Каменный сводчатый потолок был таким низким, что им приходилось идти согнувшись. Они шли довольно долго, и Клаудиа начала замерзать.
– Боже, какой бесконечный ход. Зачем он Баязиду?
– На случай войны, мятежа, измены… Мало ли что. Будь осторожна, скоро начнется долгий спуск к морю.
Неожиданно где-то сбоку промелькнуло пламя факела.
– Что это? – испугалась Клаудиа.
Рене выхватил саблю и, сделав несколько шагов в сторону, осветил факелом небольшой коридор, отходящий от основного хода. Какой-то человек поспешно зашагал прочь от них, на ходу погасив факел. Еще мгновение – и он скрылся во тьме.
Рене вернулся к Клаудии и осветил ее лицо.
– Что с тобой? – спросил он.
Клаудиа смотрела туда, где только что горел факел незнакомца.
– Господи, наверно я схожу с ума.
– Что случилось?
– Мне показалось, что я видела лицо Себастьяно.
– Какого Себастьяно?
– Моего мужа.
Рене обнял ее. Она вся дрожала.
– Он же мертв, Клаудиа.
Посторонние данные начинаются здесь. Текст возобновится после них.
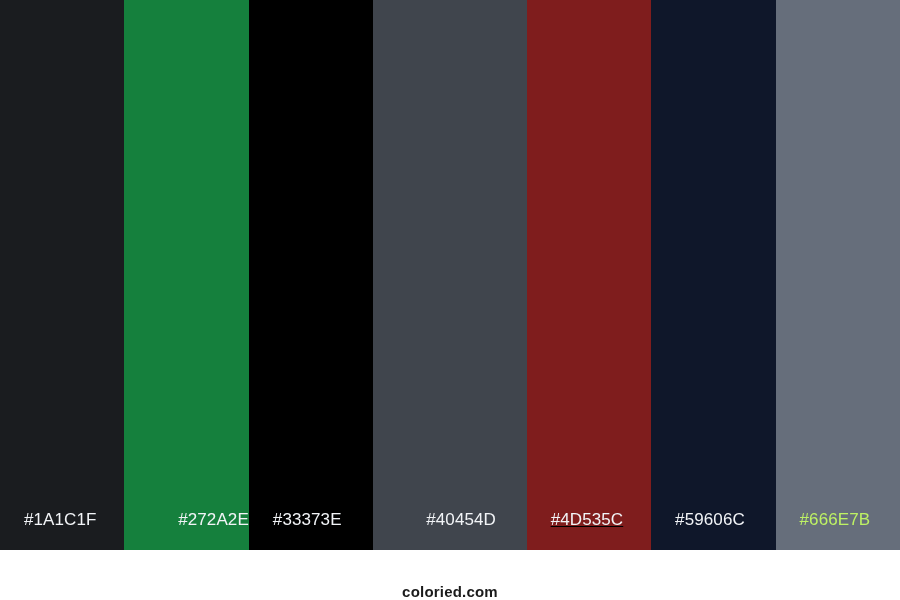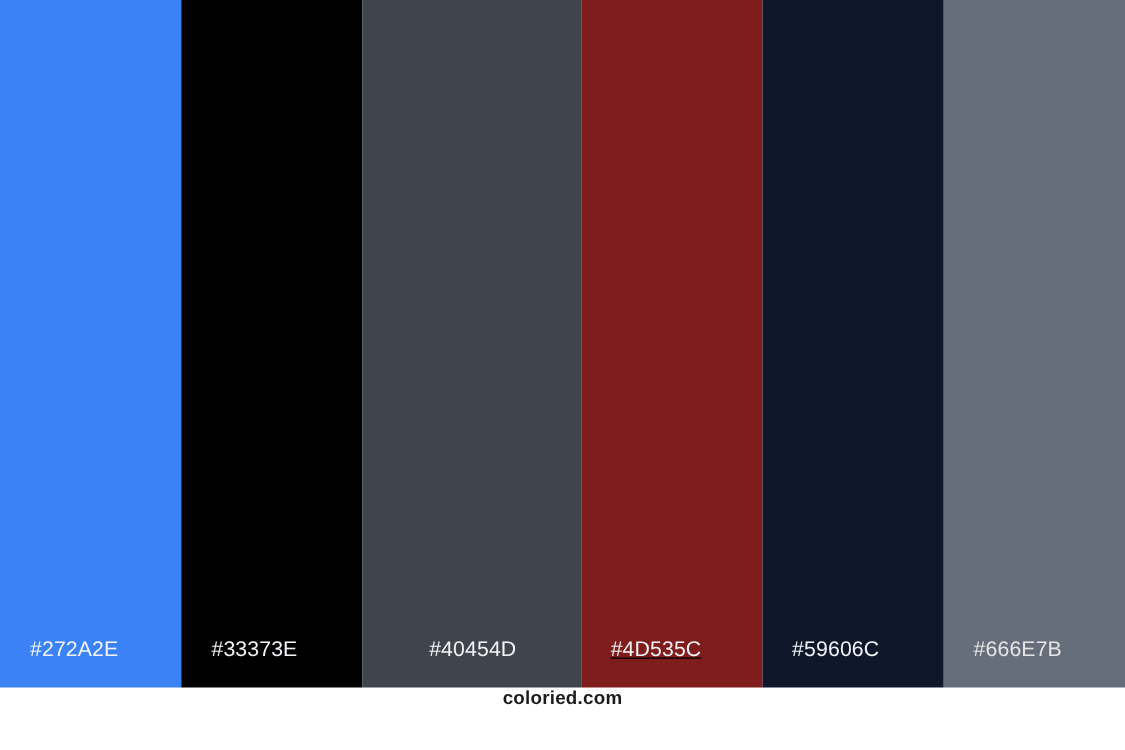--- a/index.html
+++ b/index.html
@@ -69,6 +69,9 @@
 
   <div class="swatch-strip">
 
+    <div class="swatch" style="background-color: rgb(26, 28, 31);">
+      <span class="swatch-label" style="color: rgb(242, 244, 247);">#1A1C1F</span>
+    </div>
 
     <div class="swatch" style="background-color: #3b82f6;">
       <span class="swatch-label" style="color: rgb(242, 244, 247);">#272A2E</span>

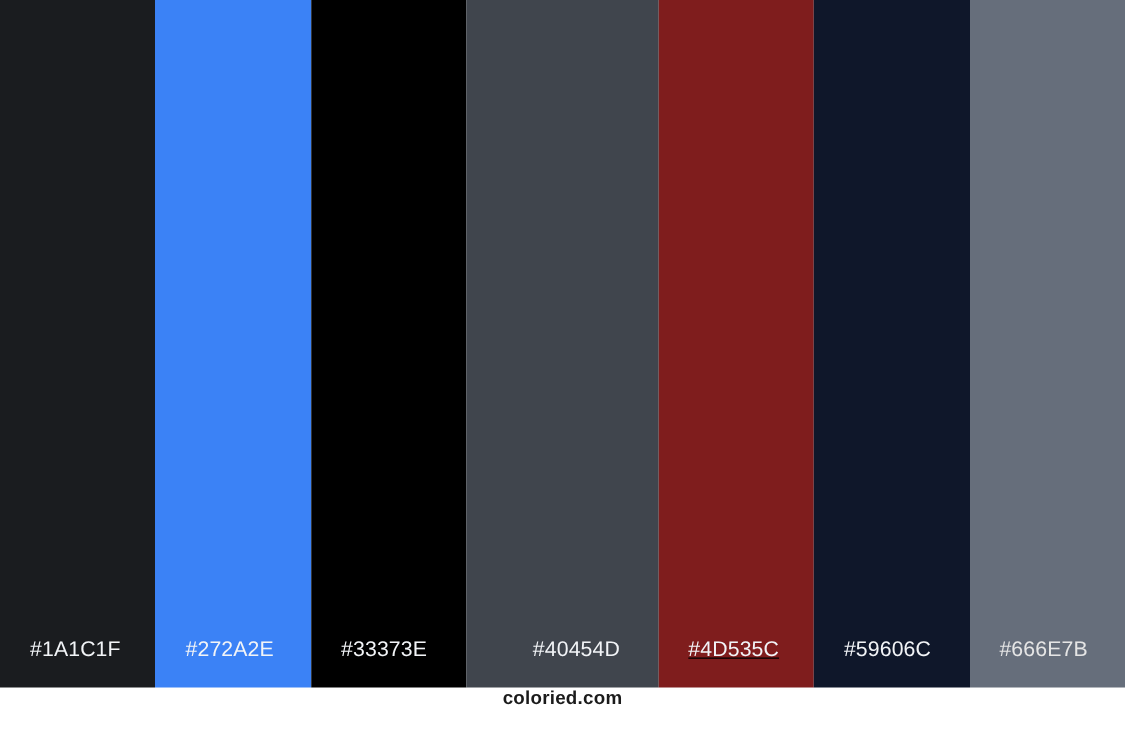--- a/index.html
+++ b/index.html
@@ -73,7 +73,7 @@
       <span class="swatch-label" style="color: rgb(242, 244, 247);">#1A1C1F</span>
     </div>
 
-    <div class="swatch" style="background-color: #3b82f6;">
+    <div class="swatch" style="background-color: #15803d; justify-content: flex-end;">
       <span class="swatch-label" style="color: rgb(242, 244, 247);">#272A2E</span>
     </div>
 

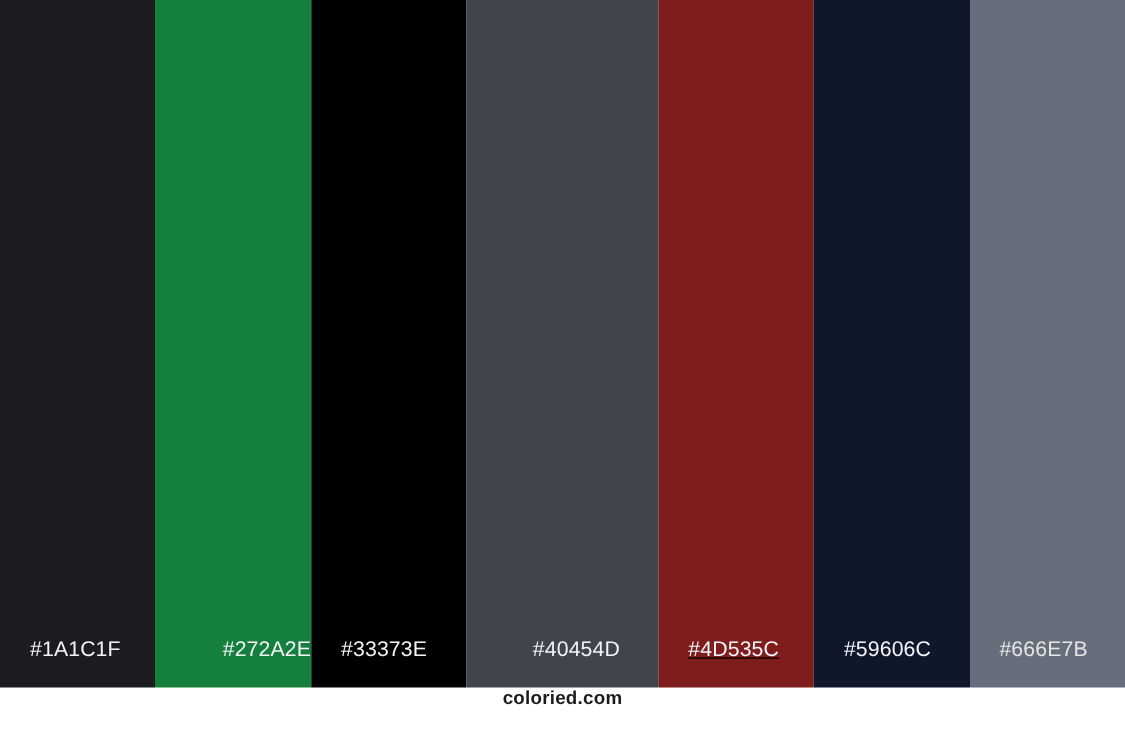--- a/index.html
+++ b/index.html
@@ -94,7 +94,7 @@
     </div>
 
     <div class="swatch" style="background-color: rgb(102, 110, 123);">
-      <span class="swatch-label" style="color: #e5e5e5; margin-top: 12px;">#666E7B</span>
+      <span class="swatch-label" style="color: #bef264; margin-top: 12px;">#666E7B</span>
     </div>
 
 

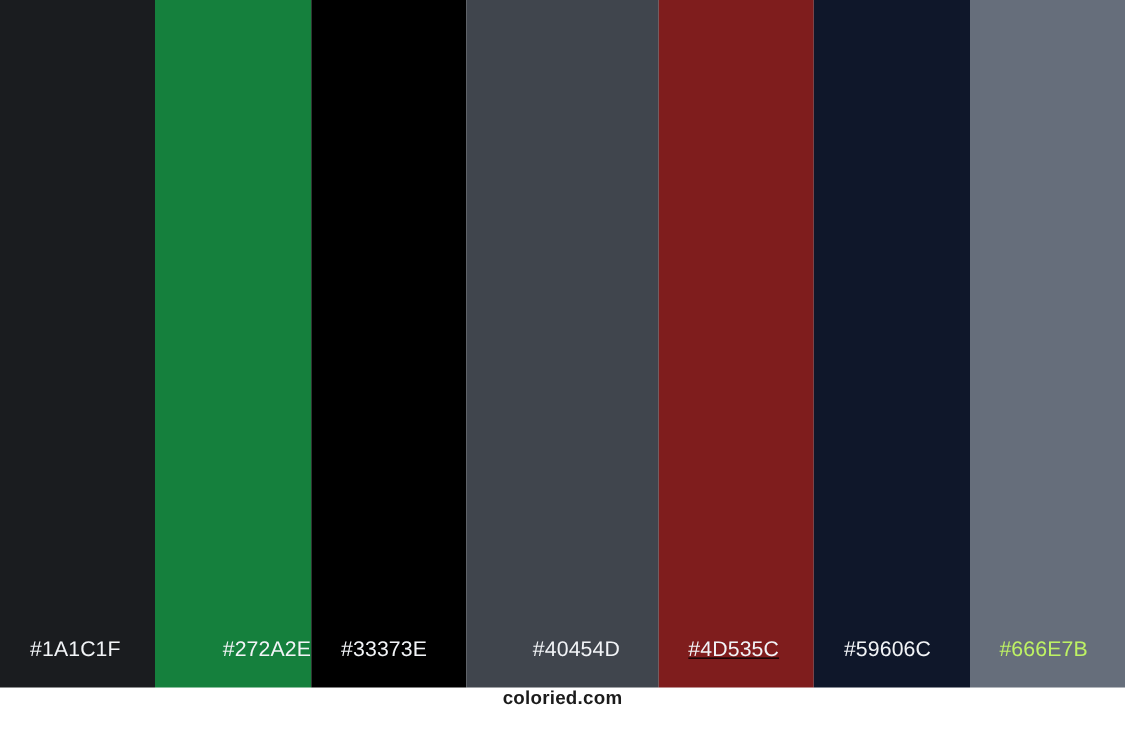--- a/index.html
+++ b/index.html
@@ -51,7 +51,7 @@
     height: 50px;
     background: #ffffff;
     display: flex;
-    align-items: flex-start;
+    align-items: flex-end;
     justify-content: center;
   }
   .footer-brand {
Ты уже отомстила за него. Твоя совесть чиста.
– …Это было его лицо… Наверное, мой рассудок помутился, ведь этого не может быть.
– Быстрее, Клаудиа. Кто бы это ни был, нам лучше быстрее выбраться отсюда.
Они зашагали быстрее. Вскоре началась длинная лестница, уходящая вниз, казавшаяся зловещей дорогой в преисподнюю.
Но вот стало теплее, и пламя факела задрожало. Значит, близко выход, а там и свобода…
Свежий воздух опьянил Клаудию. Они оказались на берегу. В неясном предрассветном свете черные силуэты гор казались мистическими. Огромное небо было полно звезд.
– Не останавливайся. – Рене поцеловал ее и повел по какой-то каменистой тропе. – До рассвета нужно добраться до моих ставриотов. Они спрячут нас на некоторое время, а потом проводят в горы. Только там мы будем в безопасности.
– Господи, Рене, я так счастлива. – Клаудиа крепко сжала его руку.